● PROBLEM DESCRIPTION
Could you repeat, word for word, the line with "برگزیده سایت |" and every line after it in the records below, leaving out any pictures?
Segment Start: RECORDED DATA
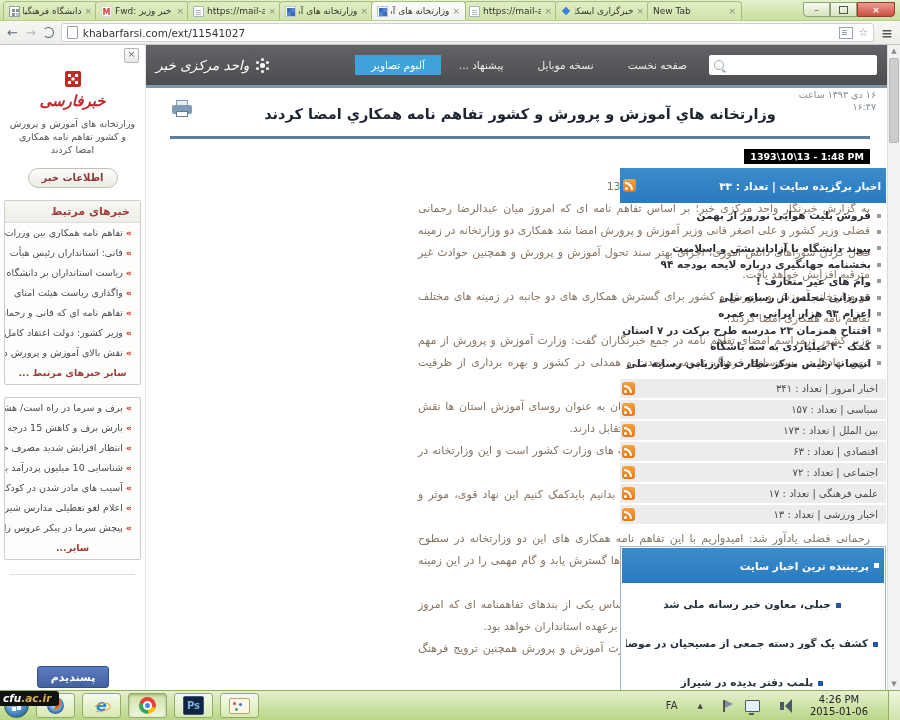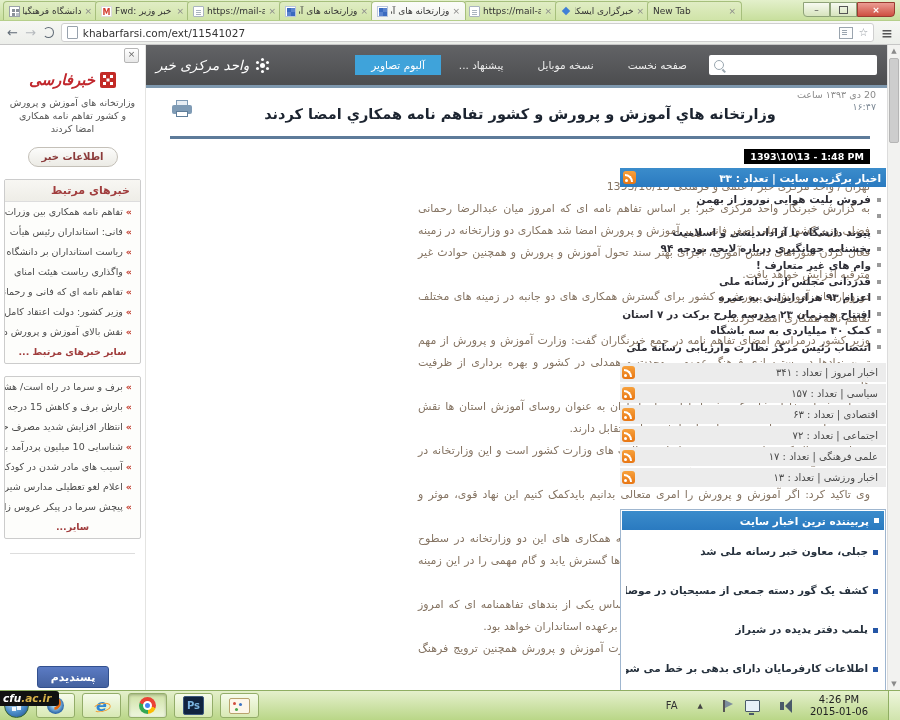"خبرفارسی" .brand { flex-direction: none -> column }
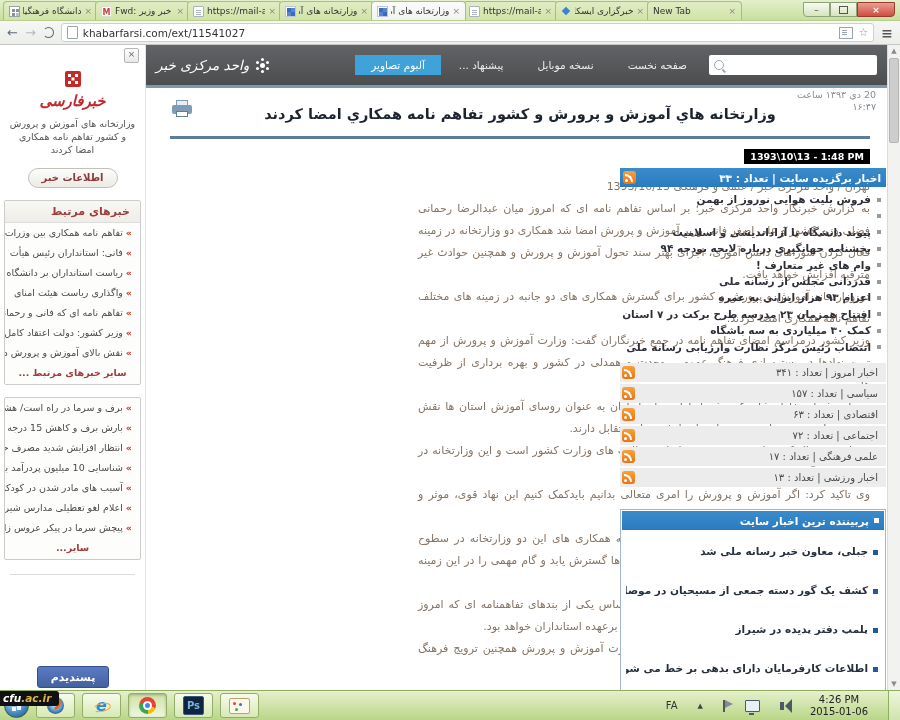"20 دی ۱۳۹۳ ساعت" div { text: 20 -> ۱۶ }
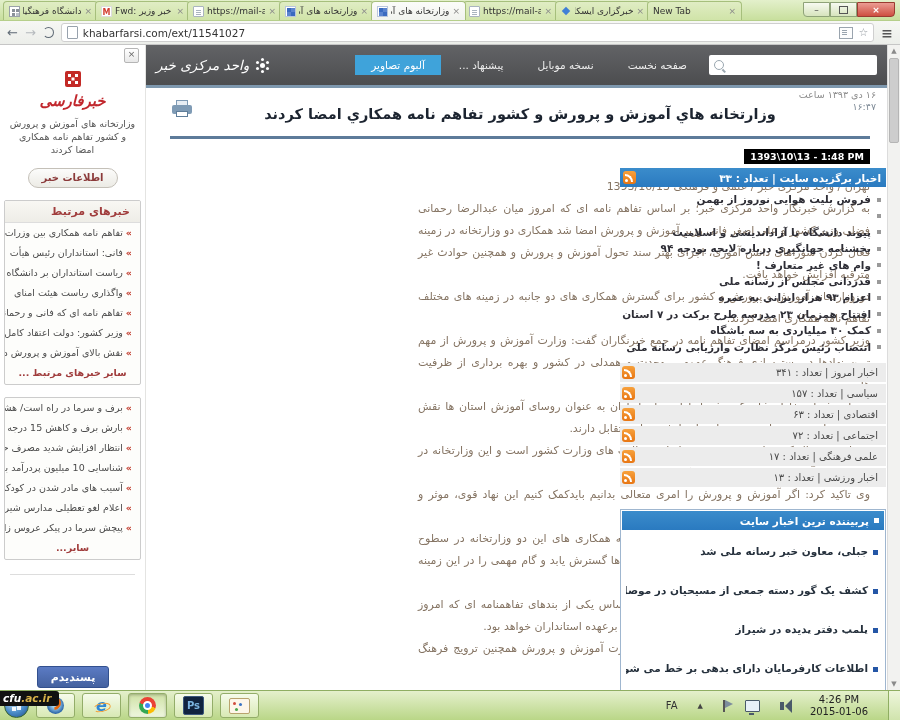"اخبار برگزیده سایت | تعداد" .bluehead { height: 19px -> 35px }
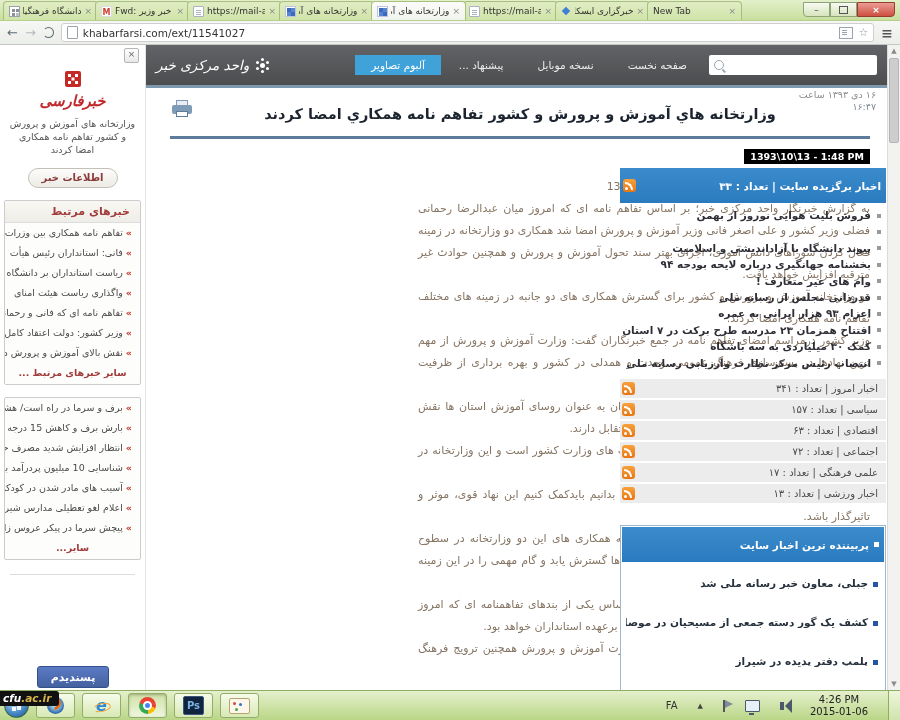"بین الملل | تعداد :" div.cr { html: none -> <div> <span>بین الملل | تعداد : ۱۷۳</span> <span></span> </div> }
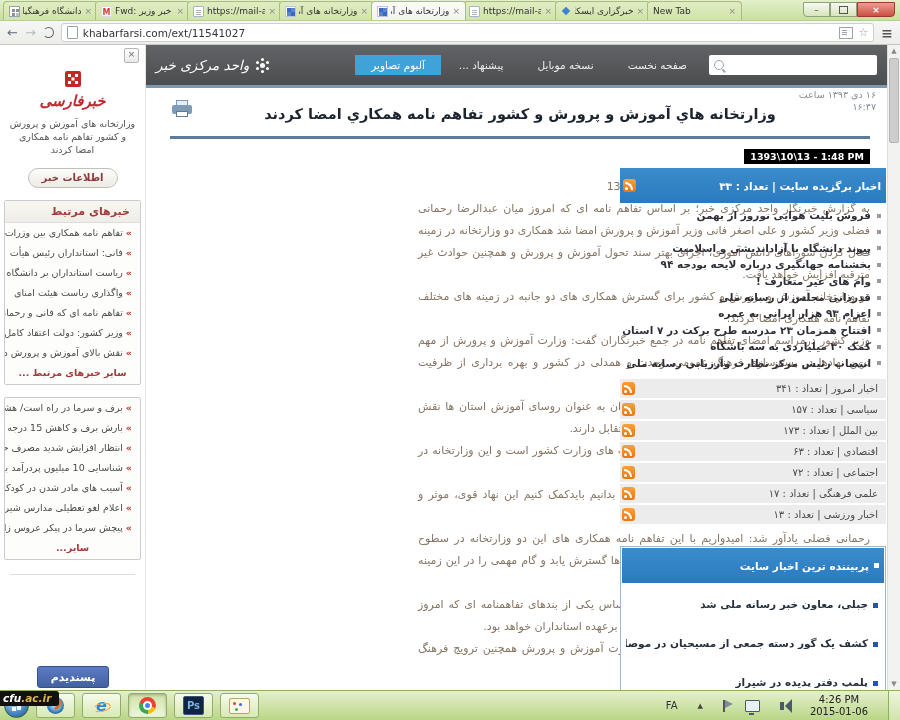"جبلی، معاون خبر رسانه ملی" .pi { text-align: right -> center }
Segment End: RECORDED DATA
● ANSWER BELOW
"اخبار برگزیده سایت | تعداد" .bluehead { height: 19px -> 35px }
"بین الملل | تعداد :" div.cr { html: none -> <div> <span>بین الملل | تعداد : ۱۷۳</span> <span></span> </div> }
"جبلی، معاون خبر رسانه ملی" .pi { text-align: right -> center }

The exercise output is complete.